Abstract:
An etch process for etching copper layers that is useable in integrated circuit fabrication is disclosed which utilizes organic and amine radicals to react with copper, preferrable using photoenergizing and photodirecting assistance of high intensity ultraviolet light, to produce a product which is either volatile or easily removed in solution. The process is anisotropic.

Description:
This application is a continuation of application Ser. No. 07/453,543, filed Dec. 20, 1989,  now abandoned. 
    
    
     CROSS REFERENCE TO RELATED APPLICATIONS 
     This application is related by subject matter to U.S. patent application Ser. No. 07/453,549 entitled Copper Dry Etch Process having common title, inventor, and assignee as the instant application and filed concurrently herewith. 
     FIELD OF THE INVENTION 
     The invention concerns methods and apparatuses for etching copper layers, especially copper layers overlying a layer of a second material, such as found in printed circuit fabrication and the seed copper layers used in printed circuit fabrication and in integrated circuit metallization layers, by photo-formed and photo-activated organic and amine radicals. 

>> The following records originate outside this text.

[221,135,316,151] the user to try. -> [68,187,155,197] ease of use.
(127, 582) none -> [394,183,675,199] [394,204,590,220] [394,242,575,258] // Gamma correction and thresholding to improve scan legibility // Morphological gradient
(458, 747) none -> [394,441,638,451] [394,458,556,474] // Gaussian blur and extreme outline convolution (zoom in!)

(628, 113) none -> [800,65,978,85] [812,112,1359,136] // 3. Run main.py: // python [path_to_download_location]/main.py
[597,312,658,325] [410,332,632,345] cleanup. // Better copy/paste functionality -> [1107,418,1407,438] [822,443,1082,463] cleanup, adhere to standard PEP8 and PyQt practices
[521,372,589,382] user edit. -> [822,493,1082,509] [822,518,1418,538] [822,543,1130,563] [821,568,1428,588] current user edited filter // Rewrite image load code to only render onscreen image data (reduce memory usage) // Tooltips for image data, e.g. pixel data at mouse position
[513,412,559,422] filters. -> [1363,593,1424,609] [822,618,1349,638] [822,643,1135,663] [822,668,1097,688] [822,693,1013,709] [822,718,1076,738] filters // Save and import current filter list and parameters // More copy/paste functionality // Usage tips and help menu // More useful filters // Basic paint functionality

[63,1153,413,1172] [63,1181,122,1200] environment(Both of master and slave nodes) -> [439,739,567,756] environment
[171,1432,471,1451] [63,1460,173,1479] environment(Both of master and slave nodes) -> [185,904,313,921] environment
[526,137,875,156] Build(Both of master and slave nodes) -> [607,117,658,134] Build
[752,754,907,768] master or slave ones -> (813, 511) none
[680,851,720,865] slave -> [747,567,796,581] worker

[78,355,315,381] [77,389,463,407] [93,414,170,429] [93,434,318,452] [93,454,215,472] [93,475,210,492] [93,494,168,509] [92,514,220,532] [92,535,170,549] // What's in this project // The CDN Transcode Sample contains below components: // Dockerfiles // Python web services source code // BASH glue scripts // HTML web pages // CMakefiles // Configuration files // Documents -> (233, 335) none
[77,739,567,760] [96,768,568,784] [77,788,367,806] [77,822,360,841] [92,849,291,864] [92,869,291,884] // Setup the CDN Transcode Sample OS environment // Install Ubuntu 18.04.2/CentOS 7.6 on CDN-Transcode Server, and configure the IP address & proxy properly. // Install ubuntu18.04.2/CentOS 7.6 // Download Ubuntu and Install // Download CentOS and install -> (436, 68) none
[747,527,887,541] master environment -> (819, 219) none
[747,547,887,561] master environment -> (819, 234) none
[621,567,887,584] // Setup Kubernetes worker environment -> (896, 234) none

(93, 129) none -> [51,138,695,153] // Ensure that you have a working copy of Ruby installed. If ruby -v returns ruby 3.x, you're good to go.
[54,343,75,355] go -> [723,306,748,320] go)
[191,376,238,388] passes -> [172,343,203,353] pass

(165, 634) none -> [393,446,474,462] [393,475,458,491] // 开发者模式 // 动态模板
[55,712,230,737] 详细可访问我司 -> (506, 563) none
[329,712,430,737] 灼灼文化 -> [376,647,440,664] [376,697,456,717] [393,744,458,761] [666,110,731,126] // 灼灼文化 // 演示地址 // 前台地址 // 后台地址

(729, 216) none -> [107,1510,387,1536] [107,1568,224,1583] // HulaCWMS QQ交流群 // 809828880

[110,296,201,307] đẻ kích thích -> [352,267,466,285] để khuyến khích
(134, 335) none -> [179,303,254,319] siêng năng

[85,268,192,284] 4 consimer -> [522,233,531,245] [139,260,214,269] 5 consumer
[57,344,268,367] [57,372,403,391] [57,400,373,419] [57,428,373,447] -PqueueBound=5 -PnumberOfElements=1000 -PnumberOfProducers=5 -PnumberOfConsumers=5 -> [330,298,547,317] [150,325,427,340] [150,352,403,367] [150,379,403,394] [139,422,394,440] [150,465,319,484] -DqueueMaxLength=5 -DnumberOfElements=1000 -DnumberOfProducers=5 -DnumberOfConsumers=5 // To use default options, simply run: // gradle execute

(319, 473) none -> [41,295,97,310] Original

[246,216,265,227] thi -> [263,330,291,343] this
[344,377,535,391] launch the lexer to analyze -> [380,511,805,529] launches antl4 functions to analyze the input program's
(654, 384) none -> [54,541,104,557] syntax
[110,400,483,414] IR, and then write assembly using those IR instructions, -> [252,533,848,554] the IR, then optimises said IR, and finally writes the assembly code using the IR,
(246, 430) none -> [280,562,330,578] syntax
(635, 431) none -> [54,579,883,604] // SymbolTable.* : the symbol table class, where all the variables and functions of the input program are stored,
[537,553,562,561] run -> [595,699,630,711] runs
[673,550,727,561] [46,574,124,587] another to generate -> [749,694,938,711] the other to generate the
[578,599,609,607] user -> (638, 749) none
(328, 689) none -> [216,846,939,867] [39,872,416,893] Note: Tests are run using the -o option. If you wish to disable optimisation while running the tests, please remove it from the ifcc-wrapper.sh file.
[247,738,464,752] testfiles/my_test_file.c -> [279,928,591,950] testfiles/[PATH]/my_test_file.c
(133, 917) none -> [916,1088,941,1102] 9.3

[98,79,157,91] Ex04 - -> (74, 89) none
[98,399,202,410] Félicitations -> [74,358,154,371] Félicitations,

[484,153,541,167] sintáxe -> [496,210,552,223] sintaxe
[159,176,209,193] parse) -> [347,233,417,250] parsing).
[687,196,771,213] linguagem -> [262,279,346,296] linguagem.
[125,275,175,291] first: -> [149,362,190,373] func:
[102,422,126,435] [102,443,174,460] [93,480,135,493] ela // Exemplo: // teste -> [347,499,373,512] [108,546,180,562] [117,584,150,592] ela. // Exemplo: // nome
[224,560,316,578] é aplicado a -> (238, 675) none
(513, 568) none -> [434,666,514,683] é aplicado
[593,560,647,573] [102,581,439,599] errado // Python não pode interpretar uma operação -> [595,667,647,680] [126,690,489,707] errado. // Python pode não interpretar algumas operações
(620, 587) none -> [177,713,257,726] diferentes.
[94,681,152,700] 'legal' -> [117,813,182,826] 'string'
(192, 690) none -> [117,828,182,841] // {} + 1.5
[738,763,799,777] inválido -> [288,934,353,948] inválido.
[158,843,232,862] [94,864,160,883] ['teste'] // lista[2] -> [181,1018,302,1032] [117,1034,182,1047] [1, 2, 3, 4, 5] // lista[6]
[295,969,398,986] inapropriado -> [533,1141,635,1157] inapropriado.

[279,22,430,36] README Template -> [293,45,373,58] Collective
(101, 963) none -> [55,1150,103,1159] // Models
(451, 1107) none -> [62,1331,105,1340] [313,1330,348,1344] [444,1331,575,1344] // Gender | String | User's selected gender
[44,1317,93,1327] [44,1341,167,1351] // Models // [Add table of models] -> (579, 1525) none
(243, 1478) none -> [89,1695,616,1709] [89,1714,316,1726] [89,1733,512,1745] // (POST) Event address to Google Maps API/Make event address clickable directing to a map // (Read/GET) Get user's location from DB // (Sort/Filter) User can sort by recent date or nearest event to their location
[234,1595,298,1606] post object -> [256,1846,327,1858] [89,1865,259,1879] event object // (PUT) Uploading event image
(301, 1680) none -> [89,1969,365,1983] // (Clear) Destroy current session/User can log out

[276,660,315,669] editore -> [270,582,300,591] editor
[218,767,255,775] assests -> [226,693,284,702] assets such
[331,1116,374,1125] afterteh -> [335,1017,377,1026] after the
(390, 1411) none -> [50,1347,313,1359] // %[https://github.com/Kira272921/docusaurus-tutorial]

     BACKGROUND OF THE INVENTION 
     Patterning of a relatively thick copper layer or a thinner seed copper layer has been a requirement of printed circuit fabrication techniques. More recently, it has been desired to pattern thin copper layers in integrated circuit fabrication technology. Aluminum has been commonly used successfully in integrated circuit technology to form conductive leads between and across active elements of the integrated circuits, partly because aluminum has been found to be easily patterned by several techniques. However, as discussed by Hu, et al., in &#34;Diffusion Barrier Studies for CU&#34;, 1986 IEEE V-MIC Conference, 9-10 June 1986, pages 181-187, copper offers several advantages over aluminum metallization layers in integrated circuits such as higher conductivity, better electromigration resistance, and reduced power consumption. As further discussed, however, in the same aricle, copper has a greater tendency to diffuse into silicon than aluminum. Satisfactory solution to this problem has, nevertheless, been found by the use of diffusion barriers between the solution and other layers of integrated circuits and the copper metallization layers. 
     Patterned etching of copper films has been accomplished, primarily in printed circuit fabrication, by wet processes wherein a protective, patterned film, such as a photoresist is applied to a copper layer and then a strong liquid etchant, usually an acid, is applied to etch the exposed copper down to the base material. This process presents several problems when applied to integrated circuit fabrication, such as the following. The wet processes are inherently &#34;dirty&#34; in that contaminants in the etchant can be introduced to the integrated circuit wafer. The wet etchants required are generally hazardous to operators by contact and inhalation of vapors produced thereby. Etching of copper requires etchants, high temperatures, or both which may damage the other layers of an integrated circuit. Etching of copper by wet processes is isotropic, making copper metallization for VLSI circuits extremely difficult due to inadequate critical dimension definition and control. Disposal of the waste products of wet etch processes is becoming more expensive. 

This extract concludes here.